Perkusista Robert „Bob” Burns zginął 3. kwietnia w wypadku samochodowym w stanie Georgia. Miał 64 lata.
Samochód muzyka zjechał z drogi i uderzył w skrzynkę pocztową oraz drzewo. Burns poniósł śmierć na miejscu. Policja prowadzi dochodzenie mające ustalić przyczynę wypadku, wiadomo już jednak, że w chwili zdarzenia artysta nie miał zapiętych pasów bezpieczeństwa.

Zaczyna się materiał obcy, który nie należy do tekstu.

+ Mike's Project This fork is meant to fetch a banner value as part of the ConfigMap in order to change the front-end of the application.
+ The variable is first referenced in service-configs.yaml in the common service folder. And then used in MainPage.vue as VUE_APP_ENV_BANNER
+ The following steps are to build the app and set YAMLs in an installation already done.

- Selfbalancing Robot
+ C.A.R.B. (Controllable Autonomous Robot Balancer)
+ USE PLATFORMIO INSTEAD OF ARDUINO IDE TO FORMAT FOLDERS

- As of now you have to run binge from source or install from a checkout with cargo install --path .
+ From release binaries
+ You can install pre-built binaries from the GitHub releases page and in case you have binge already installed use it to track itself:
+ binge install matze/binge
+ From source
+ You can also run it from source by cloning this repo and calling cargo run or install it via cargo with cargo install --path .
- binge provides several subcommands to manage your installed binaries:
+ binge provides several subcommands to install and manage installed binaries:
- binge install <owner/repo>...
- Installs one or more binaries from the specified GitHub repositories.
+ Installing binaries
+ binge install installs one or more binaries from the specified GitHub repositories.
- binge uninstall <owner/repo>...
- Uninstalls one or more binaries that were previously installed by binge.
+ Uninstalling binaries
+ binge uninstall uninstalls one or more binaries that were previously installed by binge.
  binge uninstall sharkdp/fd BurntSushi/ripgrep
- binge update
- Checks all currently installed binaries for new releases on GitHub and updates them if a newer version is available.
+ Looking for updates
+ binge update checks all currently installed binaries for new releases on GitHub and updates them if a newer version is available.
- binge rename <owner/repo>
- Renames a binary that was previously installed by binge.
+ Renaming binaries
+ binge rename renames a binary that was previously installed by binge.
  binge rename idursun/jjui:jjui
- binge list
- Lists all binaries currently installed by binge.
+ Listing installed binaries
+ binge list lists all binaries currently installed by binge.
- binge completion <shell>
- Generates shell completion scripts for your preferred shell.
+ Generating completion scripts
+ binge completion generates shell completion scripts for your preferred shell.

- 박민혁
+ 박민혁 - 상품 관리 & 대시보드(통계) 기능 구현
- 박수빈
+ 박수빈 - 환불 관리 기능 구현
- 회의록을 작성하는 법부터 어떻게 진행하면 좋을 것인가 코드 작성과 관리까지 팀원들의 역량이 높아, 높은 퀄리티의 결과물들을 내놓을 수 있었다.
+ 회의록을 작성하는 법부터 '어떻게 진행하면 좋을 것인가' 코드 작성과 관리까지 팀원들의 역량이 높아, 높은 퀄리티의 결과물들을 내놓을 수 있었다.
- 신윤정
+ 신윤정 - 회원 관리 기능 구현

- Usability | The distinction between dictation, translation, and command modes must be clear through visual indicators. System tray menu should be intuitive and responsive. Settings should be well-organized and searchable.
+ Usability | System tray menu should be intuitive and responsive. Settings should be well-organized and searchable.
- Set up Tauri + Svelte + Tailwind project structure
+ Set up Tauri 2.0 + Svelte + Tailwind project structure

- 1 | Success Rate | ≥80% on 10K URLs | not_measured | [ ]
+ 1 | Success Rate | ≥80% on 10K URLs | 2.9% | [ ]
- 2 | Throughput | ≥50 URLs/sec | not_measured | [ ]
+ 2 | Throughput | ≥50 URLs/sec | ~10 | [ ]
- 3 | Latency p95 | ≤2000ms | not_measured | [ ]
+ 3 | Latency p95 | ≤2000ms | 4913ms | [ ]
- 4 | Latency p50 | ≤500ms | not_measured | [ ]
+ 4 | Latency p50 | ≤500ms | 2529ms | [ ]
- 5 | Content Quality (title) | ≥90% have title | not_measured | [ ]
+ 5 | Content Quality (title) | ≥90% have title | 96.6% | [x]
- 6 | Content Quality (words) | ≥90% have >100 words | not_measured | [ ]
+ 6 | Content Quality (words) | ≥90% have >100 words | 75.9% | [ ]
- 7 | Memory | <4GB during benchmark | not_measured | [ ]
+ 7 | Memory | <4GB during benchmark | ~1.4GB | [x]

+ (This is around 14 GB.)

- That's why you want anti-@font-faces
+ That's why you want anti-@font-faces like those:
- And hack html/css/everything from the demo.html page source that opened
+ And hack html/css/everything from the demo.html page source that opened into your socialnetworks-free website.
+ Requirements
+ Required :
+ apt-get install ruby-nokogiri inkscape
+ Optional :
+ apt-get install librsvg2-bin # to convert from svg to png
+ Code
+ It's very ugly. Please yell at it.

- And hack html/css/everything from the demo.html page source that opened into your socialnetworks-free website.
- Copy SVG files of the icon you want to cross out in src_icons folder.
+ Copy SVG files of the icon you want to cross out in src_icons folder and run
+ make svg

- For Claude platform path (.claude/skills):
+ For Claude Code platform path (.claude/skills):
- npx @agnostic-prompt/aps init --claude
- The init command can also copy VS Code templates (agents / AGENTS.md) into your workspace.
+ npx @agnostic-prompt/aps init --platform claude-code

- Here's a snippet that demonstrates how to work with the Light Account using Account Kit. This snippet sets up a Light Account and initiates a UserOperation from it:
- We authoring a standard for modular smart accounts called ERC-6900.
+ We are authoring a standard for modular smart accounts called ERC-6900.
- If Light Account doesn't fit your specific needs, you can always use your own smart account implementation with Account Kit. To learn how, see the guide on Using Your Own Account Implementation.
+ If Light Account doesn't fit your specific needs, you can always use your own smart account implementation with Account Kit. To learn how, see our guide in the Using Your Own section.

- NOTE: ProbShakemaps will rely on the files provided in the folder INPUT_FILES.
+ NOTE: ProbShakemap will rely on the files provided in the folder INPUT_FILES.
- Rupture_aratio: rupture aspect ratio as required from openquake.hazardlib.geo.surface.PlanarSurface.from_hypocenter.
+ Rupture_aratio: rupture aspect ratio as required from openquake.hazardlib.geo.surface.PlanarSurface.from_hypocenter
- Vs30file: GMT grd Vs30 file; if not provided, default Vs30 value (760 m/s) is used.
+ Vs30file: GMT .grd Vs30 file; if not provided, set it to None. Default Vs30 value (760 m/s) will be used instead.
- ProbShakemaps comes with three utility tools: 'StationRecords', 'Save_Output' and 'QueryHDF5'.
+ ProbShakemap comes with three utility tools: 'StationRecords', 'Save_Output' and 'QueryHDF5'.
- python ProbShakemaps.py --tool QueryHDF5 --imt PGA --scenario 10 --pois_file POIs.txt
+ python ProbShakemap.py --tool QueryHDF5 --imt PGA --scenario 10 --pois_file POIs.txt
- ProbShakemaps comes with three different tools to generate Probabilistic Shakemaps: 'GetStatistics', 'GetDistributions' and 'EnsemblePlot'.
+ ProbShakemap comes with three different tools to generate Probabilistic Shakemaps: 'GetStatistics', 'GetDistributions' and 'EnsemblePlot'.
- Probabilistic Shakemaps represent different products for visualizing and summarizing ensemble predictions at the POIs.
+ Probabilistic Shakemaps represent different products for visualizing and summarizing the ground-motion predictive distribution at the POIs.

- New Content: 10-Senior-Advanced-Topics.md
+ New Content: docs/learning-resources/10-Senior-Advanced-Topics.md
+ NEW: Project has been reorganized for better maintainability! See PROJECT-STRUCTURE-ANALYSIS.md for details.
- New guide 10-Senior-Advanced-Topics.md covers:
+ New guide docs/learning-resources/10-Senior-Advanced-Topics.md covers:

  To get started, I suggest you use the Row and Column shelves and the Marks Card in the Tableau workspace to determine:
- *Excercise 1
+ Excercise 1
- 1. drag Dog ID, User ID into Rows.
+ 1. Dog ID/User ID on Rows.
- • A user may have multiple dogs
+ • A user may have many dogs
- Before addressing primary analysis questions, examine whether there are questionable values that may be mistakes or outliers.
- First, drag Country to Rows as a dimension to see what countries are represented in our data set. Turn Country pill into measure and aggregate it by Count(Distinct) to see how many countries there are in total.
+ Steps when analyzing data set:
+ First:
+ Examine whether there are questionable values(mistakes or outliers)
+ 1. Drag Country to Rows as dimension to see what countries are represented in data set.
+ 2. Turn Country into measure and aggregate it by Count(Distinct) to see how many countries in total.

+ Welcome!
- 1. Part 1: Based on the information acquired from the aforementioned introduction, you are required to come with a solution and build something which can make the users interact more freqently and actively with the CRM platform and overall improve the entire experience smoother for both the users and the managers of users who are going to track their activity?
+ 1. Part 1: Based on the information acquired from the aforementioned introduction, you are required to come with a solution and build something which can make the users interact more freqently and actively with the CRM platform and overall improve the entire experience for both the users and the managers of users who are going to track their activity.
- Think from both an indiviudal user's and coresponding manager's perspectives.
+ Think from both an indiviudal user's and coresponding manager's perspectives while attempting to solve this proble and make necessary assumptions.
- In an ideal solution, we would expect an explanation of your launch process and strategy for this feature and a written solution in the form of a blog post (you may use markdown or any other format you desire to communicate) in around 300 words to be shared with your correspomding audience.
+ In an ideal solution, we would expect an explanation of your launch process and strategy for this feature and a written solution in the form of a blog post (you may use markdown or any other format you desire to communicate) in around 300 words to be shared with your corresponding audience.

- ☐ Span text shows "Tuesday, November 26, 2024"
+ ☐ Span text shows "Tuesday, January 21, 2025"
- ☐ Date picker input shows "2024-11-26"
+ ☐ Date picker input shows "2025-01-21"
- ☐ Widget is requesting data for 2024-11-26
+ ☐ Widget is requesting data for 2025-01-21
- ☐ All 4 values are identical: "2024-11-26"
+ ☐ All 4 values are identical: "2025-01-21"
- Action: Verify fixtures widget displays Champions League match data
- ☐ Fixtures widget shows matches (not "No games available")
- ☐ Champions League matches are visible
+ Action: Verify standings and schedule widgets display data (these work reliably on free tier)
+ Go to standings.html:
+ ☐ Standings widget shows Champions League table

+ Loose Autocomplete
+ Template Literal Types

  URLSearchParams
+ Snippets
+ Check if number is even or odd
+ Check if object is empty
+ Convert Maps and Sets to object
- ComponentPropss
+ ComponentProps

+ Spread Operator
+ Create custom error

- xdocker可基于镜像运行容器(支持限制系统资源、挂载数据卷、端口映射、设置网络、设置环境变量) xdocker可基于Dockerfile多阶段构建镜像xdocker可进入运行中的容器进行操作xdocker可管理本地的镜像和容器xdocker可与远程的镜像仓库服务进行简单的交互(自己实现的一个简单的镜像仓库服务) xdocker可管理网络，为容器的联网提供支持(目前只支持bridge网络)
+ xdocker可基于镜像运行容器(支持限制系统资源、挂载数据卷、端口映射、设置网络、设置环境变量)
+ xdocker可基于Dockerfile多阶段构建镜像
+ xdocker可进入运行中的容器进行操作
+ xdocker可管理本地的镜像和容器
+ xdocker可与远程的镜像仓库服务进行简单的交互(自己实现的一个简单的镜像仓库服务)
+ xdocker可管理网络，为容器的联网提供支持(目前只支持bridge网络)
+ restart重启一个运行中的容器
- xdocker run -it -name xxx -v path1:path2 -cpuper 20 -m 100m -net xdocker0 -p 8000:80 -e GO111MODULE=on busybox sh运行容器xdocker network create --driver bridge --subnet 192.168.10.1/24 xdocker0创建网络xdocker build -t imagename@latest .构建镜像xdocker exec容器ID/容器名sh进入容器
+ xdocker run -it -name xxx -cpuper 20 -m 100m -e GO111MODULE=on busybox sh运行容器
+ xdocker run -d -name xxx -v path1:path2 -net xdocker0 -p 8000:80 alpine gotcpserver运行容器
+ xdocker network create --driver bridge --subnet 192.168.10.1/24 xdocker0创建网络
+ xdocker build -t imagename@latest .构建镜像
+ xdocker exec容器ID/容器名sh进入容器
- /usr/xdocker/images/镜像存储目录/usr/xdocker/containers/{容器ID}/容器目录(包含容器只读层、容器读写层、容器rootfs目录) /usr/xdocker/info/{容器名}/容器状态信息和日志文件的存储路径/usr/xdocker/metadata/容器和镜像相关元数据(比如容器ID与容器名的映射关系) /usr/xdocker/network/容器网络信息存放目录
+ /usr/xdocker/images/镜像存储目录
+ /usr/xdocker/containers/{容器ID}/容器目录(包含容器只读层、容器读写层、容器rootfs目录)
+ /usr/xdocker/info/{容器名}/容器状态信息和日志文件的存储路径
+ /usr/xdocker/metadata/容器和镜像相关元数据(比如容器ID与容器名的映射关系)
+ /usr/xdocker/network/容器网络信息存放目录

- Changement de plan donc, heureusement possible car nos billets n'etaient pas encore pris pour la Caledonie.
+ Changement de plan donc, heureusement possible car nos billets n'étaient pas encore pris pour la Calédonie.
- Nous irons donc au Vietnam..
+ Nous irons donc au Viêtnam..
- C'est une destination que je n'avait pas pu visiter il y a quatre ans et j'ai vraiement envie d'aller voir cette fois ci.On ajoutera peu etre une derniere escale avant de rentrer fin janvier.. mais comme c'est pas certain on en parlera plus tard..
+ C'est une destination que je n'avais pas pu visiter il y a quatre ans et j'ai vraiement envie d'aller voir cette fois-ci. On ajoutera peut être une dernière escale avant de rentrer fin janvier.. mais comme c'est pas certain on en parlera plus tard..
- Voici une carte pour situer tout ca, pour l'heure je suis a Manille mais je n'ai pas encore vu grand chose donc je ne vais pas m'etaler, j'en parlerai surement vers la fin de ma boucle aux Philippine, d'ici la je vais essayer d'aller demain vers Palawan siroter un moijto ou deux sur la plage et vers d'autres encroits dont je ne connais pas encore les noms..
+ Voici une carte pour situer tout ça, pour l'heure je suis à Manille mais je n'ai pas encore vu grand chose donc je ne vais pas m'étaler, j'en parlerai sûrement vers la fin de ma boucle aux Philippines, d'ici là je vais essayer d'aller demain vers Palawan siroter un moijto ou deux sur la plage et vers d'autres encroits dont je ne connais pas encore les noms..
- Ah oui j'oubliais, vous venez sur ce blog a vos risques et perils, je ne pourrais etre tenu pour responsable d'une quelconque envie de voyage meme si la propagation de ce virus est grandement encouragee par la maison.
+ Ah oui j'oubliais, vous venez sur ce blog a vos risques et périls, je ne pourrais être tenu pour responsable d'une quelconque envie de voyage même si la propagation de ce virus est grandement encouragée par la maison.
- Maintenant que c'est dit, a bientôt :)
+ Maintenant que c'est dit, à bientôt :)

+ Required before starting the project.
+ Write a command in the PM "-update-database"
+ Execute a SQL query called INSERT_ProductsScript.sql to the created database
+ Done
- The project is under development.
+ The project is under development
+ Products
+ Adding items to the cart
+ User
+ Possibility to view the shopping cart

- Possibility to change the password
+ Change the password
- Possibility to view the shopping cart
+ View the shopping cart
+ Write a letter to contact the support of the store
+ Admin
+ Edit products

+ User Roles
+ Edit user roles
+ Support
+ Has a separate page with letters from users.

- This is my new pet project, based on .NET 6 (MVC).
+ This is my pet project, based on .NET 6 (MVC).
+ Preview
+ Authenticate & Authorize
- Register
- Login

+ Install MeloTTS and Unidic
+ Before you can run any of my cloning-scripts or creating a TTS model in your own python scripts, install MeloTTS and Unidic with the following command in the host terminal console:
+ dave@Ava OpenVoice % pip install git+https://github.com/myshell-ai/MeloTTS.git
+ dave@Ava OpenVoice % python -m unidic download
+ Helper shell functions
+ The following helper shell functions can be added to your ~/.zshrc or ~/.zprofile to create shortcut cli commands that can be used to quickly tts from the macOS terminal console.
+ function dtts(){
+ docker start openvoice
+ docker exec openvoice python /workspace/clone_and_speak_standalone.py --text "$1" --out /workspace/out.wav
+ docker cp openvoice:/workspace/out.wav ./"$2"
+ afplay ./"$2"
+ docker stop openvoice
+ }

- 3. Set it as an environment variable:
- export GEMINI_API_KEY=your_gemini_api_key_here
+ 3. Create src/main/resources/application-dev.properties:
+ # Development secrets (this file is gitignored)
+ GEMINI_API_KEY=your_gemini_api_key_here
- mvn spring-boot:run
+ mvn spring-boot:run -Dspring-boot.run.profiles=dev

Bob Burns był jednym z pięciu muzyków, którzy sformowali Lynyrd Skynyrd w latach 60. Z zespołu odszedł w 1974 r., wracając po ponad 30 latach (w 2006 r.) na specjalny występ z okazji wprowadzenia Lynyrd Skynyrd do Rock and Roll Hall of Fame. Przyjaciele, rodzina i koledzy ze sceny wspominają Burnsa bardzo ciepło, najczęściej podkreślając jego ciepło, dobre maniery i wspaniałe poczucie humoru.
Nad zespołem od dawna wisi pewnego rodzaju klątwa. W 1977 r. w katastrofie samolotu zginęła trójka ówczesnych muzyków Lynyrd Skynyrd. Co ciekawe, w tym samym roku zespół wypuścił płytę, na której znalazł się utwór „That Smell”. Refren piosenki mówi o „otaczającym zapachu śmierci”.